Dos puntas en un ovillo de violencia fatal
En la madrugada del primer día de 2012, un grupo encabezado por Sergio “el Quemado” Rodríguez llegó a la canchita de fútbol del club Oroño, en barrio Alvear.
Habían llegado hasta allí en busca de venganza: estaba tras de quienes habían disparado contra su hijo Maximiliano, por entonces conocido como “el Quemadito” o “el Hijo del Quemado”. Pero en la canchita no estaban los agresores sino tres jóvenes que, ajenos a los hechos, se habían reunido allí después de celebrar el Año Nuevo con sus familias.
Estaban sentados en un banco, y fue lo último que hicieron en su vida: sin darles tiempo a reaccionar fueron acribillados a balazos. Un cuarto amigo logró escapar con vida de milagro: ninguna bala le acertó, y después logró zafar de los tiradores, que lo persiguieron.
Ese triple crimen cambió todo en Villa Moreno. Las marchas que organizó Trasante junto a los integrantes del Movimiento 26 de junio, donde militaba “Jere”, en busca de Justicia, pusieron en relieve la situación de un barrio que venía de décadas de postergaciones cuando ocurrieron los asesinatos.

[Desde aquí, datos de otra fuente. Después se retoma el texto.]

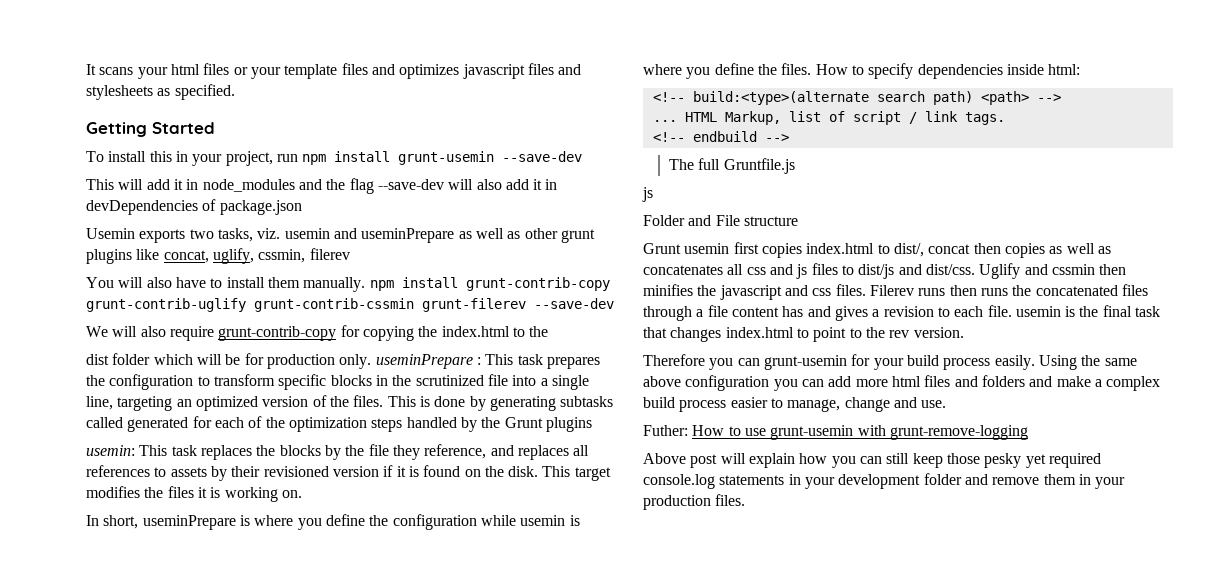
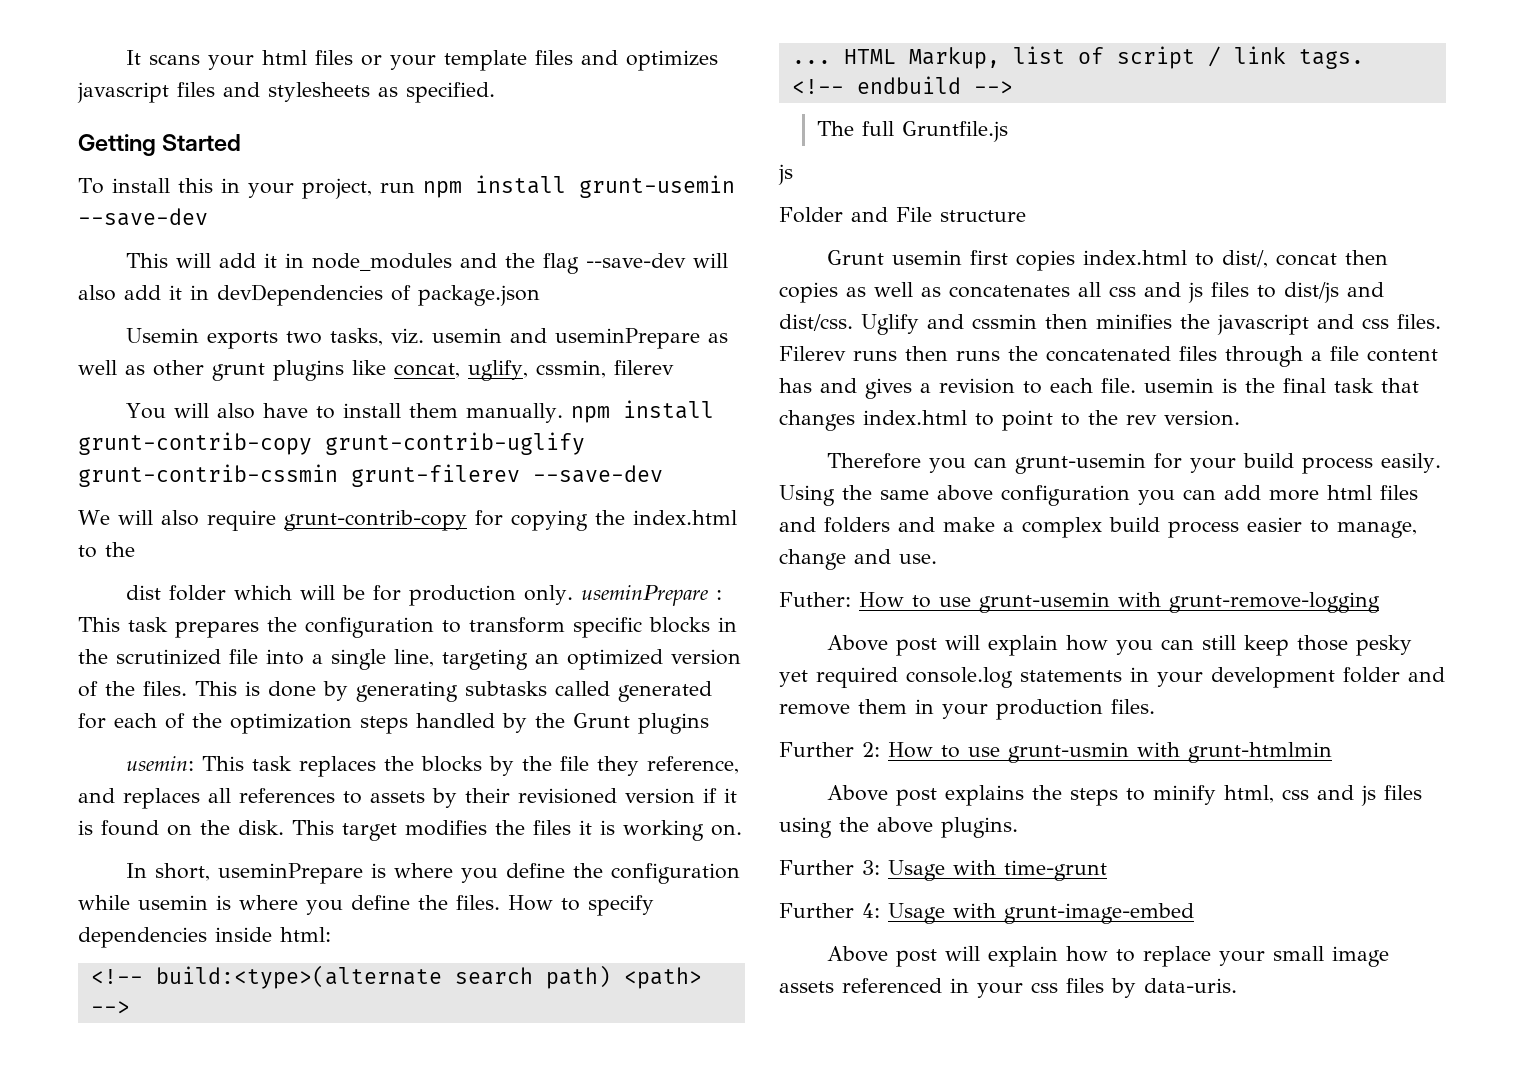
(746, 500) none -> [779,742,1332,763] [826,785,1422,806] [779,817,1018,838] [779,860,1107,881] [779,903,1194,924] [826,946,1389,967] [779,978,1237,998] // Further 2: How to use grunt-usmin with grunt-htmlmin // Above post explains the steps to minify html, css and js files using the above plugins. // Further 3: Usage with time-grunt // Further 4: Usage with grunt-image-embed // Above post will explain how to replace your small image assets referenced in your css files by data-uris.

Pero el pastor Trasante perdió otro hijo: a Jairo, de 17 años, lo mataron el 2 de febrero de 2014 de un disparo en el abdomen. Ocurrió tras una pelea en el bar Chiringo, en Dorrego 1049. Adentro del bar, su grupo de amigos había tenido un encontronazo con otro grupo de chicos que terminó en la puerta del local. Después, Jairo se subió a una moto para volver a su casa de Dorrego al 3800 pero no llegó. A tres cuadras del lugar, desde una camioneta, le dispararon. El joven fue asistido por enfermeras del sanatorio Plaza y luego trasladado en una ambulancia al hospital Clemente Álvarez, donde murió.
El caso es investigado por la Brigada de Homicidios de la Unidad Regional II.